Asner: "Well, you know something, they've played Hitler, nobody has ever really touched Stalin, it just occurred to me. It's not because I am a liberal or anything like that. Stalin is one big damn mystery, I wonder why nobody has tried it? Many people, you know, speak of the fact that he killed more people than Hitler – why does nobody touch him? It's strange. So, and he was about my size, my height – with a wig I probably could do it."

We ran a blurb about the original version last week, but it seems Mr. McCullough must have written up what he heard in the context he heard it, rather than precisely. It's hard to imagine what Mr. Asner finds mysterious about Joe Stalin [see, for instance, Hitler and Stalin: Parallel Lives (Alan Bullock)], but we'll give him some benefit of the doubt that wanting to play a short Leftist mass-murderer isn't simply wish fulfillment, nor the desire to shriek out "Smash the forces of Reaction!". Our apologies if we misled anyone.

Posted by Orrin Judd at October 15, 2003 5:29 PM
Comments

Stalin is certainly a mystery to me.

After all, he didn't kill all those people with his bare hands. What were the others thinking?

On a lower level, why did the Stalinists cling to their economic beliefs so fervently in the teeth of the evidence? Well, we know why, the same reason Creationists do, but still, it requires explanation, and I've never seen any that satisfies.

Posted by: Harry Eagar at October 15, 2003 5:47 PM

Weren't you saying just the other day that the New Deal would have worked if only it had been given a chance?

Posted by: OJ at October 15, 2003 5:50 PM

Set aside the moral abomination of even hinting that he has any merit, and I'll stick with the Hollywood history.

Robert Duvall DID play Stalin in an HBO movie. Did rather well, too. Covered his family life, the murder of Sergei Kirov, I'm trying to remember how it covered the murders, but I don't remember it either playing them up or papering them over.

But it has been done, there, Ed.

Posted by: Andrew X at October 15, 2003 6:41 PM

The New Deal did work for the short time it was tried, and the boom that was set off after the war was just what Moley and Tugwell had recommended in 1933.

What requires explaining on this side of the world is how what I will, for lack of af better term, call neo-cons can continue demanding a return to the conditions that collapsed the economy in the 1920s.

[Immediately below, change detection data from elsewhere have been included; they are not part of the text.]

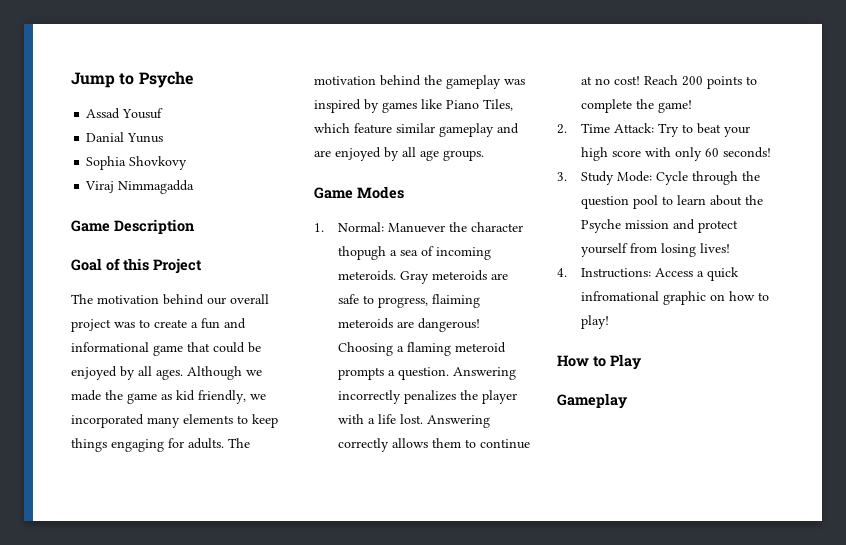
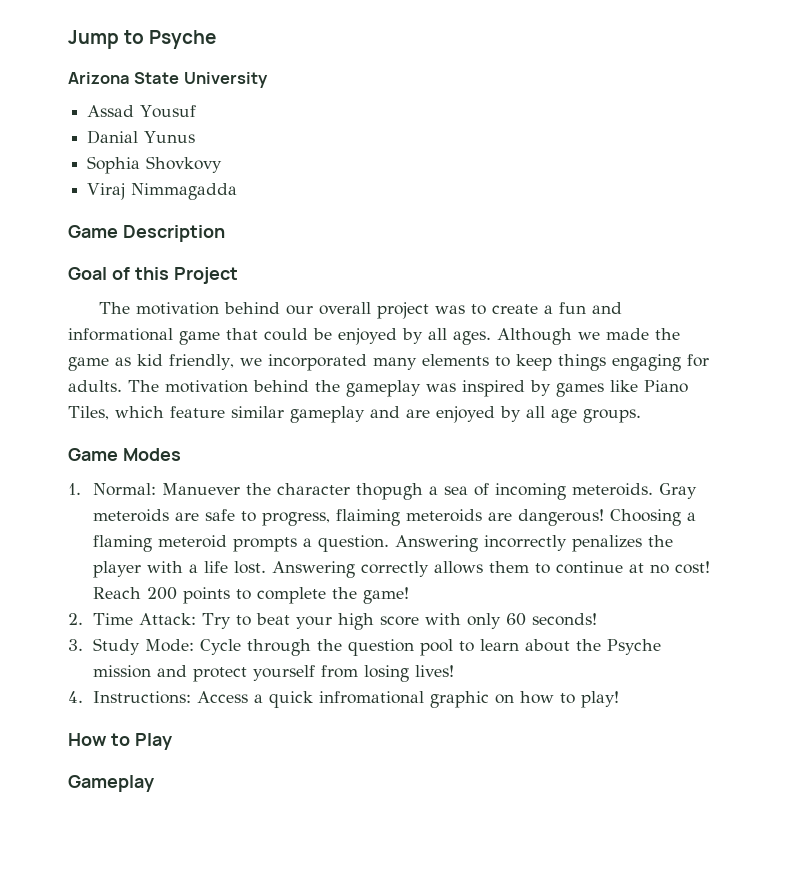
(193, 79) none -> [68,72,268,88] // Arizona State University

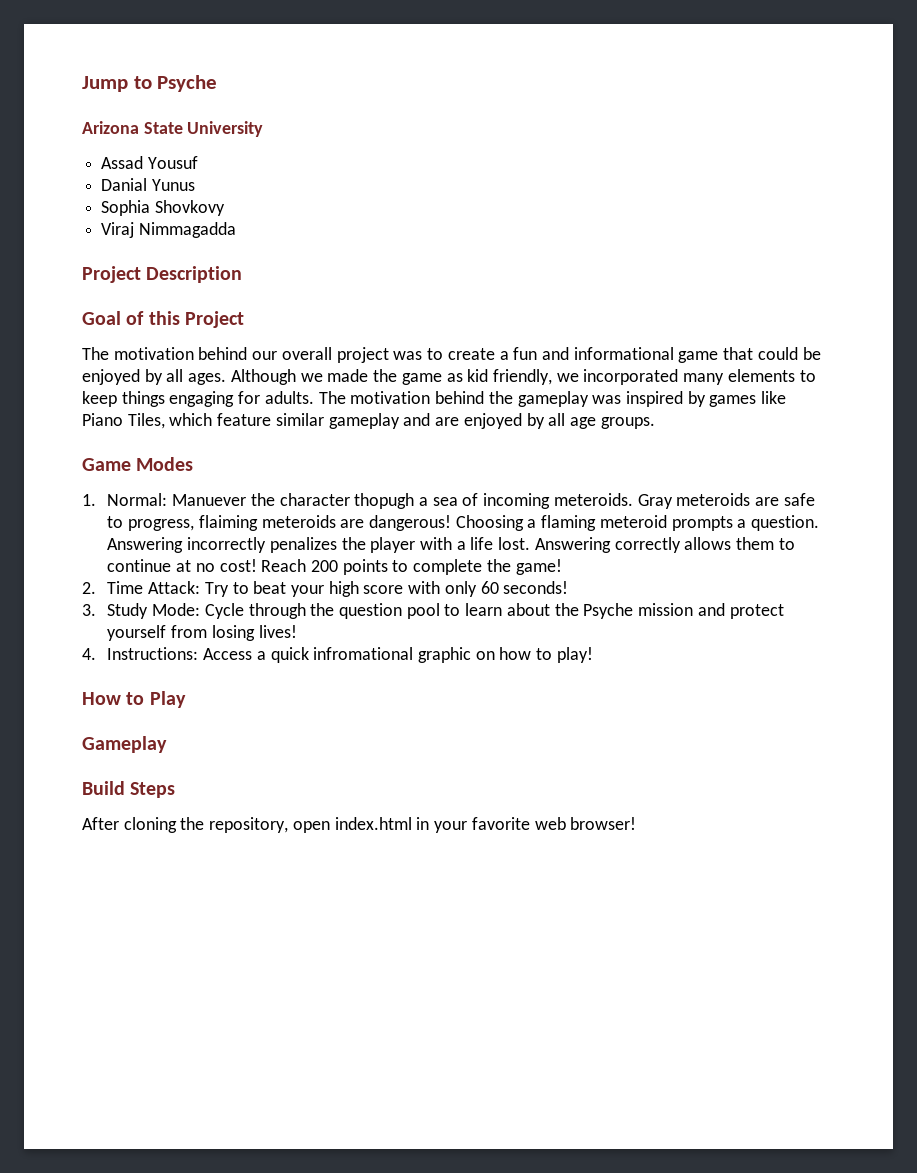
[68,225,118,238] Game -> [82,266,141,283] Project
(154, 783) none -> [82,781,176,798] [82,817,637,833] // Build Steps // After cloning the repository, open index.html in your favorite web browser!

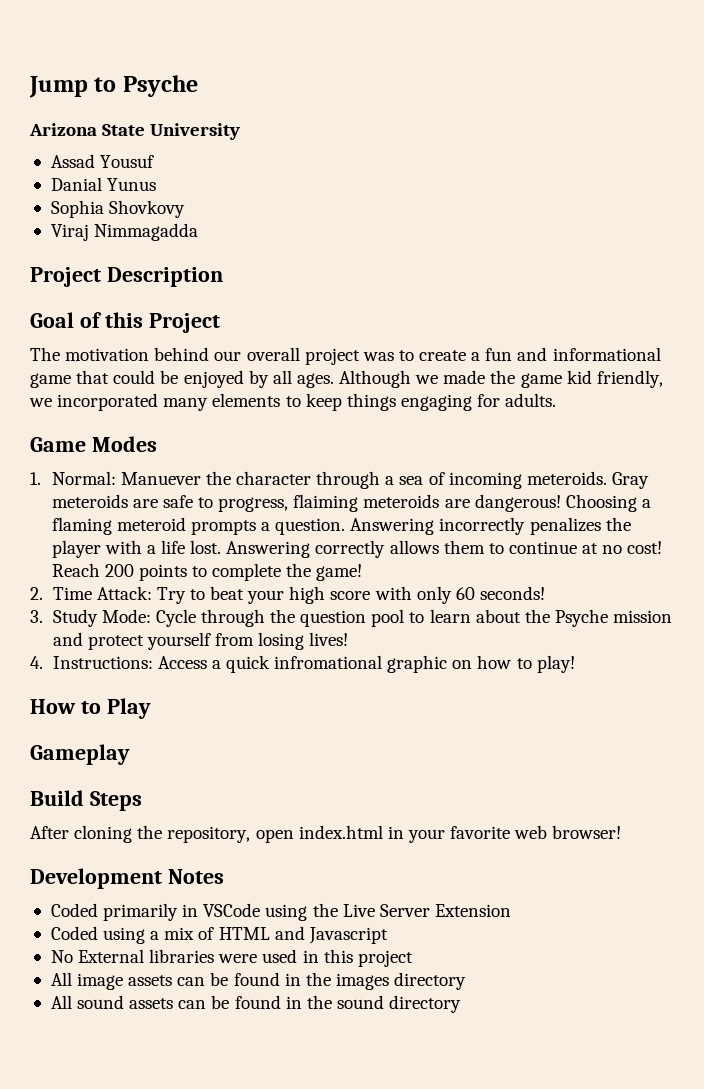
[446,373,463,382] as -> (562, 380) none
[318,391,787,407] [82,413,655,429] The motivation behind the gameplay was inspired by games like Piano Tiles, which feature similar gameplay and are enjoyed by all age groups. -> (557, 400) none
[354,493,415,509] thopugh -> [316,471,381,489] through
(637, 823) none -> [30,868,224,889] [50,903,511,921] [50,926,388,944] [50,949,413,967] [50,972,467,990] [50,995,462,1013] // Development Notes // Coded primarily in VSCode using the Live Server Extension // Coded using a mix of HTML and Javascript // No External libraries were used in this project // All image assets can be found in the images directory // All sound assets can be found in the sound directory

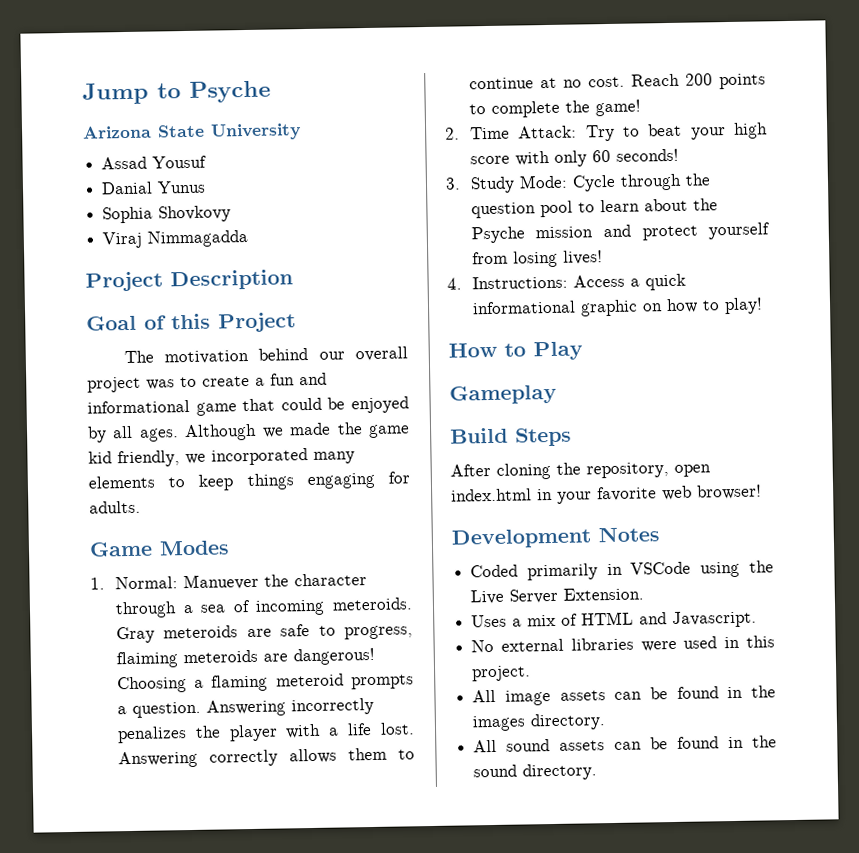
[627,541,663,554] cost! -> [587,76,625,88] cost.
[274,655,383,669] infromational -> [471,300,576,315] informational
[434,904,511,917] [50,926,146,944] Extension // Coded using -> [563,587,645,601] [471,614,508,628] Extension. // Uses
[308,927,388,944] Javascript -> [672,610,758,629] Javascript.
[78,949,145,963] External -> [500,638,564,652] external
[357,950,413,967] project -> [471,665,532,682] project.
[394,972,467,990] directory -> [530,713,607,731] directory.
[389,995,462,1013] directory -> [522,763,598,781] directory.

Anyhow, if I ever am going to get a good explanation of Stalinism, it won't be from a movie.

Posted by: Harry Eagar at October 15, 2003 9:36 PM

The neocons are recommending tight money?

Posted by: OJ at October 16, 2003 12:40 AM

Harry-

Enlightening comment/question. Why would Stalinists/Marxists/Leninists/Statists in general stick with an economic or social program that is obviously deficient?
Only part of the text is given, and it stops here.